> [Supplied data]:
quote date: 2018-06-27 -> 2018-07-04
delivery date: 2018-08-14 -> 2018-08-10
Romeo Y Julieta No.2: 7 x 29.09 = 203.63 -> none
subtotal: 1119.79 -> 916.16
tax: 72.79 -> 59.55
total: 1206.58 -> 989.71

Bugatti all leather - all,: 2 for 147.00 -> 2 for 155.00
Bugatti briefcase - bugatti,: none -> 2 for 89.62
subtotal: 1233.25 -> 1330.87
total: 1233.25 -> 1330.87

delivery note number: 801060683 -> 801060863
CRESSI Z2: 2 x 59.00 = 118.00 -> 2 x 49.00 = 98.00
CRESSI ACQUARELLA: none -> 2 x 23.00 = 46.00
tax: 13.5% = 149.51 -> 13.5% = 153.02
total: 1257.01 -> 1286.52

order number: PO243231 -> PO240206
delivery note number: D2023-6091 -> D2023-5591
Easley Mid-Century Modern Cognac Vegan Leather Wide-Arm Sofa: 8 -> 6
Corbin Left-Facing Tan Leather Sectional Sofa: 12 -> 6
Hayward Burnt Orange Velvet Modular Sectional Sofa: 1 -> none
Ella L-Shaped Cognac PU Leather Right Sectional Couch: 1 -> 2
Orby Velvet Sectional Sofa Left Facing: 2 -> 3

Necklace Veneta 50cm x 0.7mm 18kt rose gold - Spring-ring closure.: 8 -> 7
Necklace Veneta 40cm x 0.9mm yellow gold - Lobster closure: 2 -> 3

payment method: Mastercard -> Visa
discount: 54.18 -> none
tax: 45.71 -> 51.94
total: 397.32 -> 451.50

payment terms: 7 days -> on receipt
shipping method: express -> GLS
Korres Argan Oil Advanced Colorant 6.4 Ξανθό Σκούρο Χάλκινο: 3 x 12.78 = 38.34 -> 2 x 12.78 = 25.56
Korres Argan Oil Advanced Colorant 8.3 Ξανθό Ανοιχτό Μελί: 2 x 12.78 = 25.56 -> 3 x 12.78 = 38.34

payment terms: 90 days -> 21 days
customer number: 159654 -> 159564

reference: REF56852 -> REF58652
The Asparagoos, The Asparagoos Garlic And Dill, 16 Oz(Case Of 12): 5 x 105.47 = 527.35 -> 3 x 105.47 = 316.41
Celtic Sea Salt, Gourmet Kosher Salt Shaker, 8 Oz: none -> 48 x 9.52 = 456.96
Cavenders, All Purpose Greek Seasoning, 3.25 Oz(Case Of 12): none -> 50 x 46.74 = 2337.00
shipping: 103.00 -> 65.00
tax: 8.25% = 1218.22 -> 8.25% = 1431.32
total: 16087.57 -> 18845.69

> [Activity]:
Everything from the line with "payment method: Mastercard -> Visa" down to the last line of the data above should be returned exactly, with both ends kept and nothing added.

> [Task answer]:
payment method: Mastercard -> Visa
discount: 54.18 -> none
tax: 45.71 -> 51.94
total: 397.32 -> 451.50

payment terms: 7 days -> on receipt
shipping method: express -> GLS
Korres Argan Oil Advanced Colorant 6.4 Ξανθό Σκούρο Χάλκινο: 3 x 12.78 = 38.34 -> 2 x 12.78 = 25.56
Korres Argan Oil Advanced Colorant 8.3 Ξανθό Ανοιχτό Μελί: 2 x 12.78 = 25.56 -> 3 x 12.78 = 38.34

payment terms: 90 days -> 21 days
customer number: 159654 -> 159564

reference: REF56852 -> REF58652
The Asparagoos, The Asparagoos Garlic And Dill, 16 Oz(Case Of 12): 5 x 105.47 = 527.35 -> 3 x 105.47 = 316.41
Celtic Sea Salt, Gourmet Kosher Salt Shaker, 8 Oz: none -> 48 x 9.52 = 456.96
Cavenders, All Purpose Greek Seasoning, 3.25 Oz(Case Of 12): none -> 50 x 46.74 = 2337.00
shipping: 103.00 -> 65.00
tax: 8.25% = 1218.22 -> 8.25% = 1431.32
total: 16087.57 -> 18845.69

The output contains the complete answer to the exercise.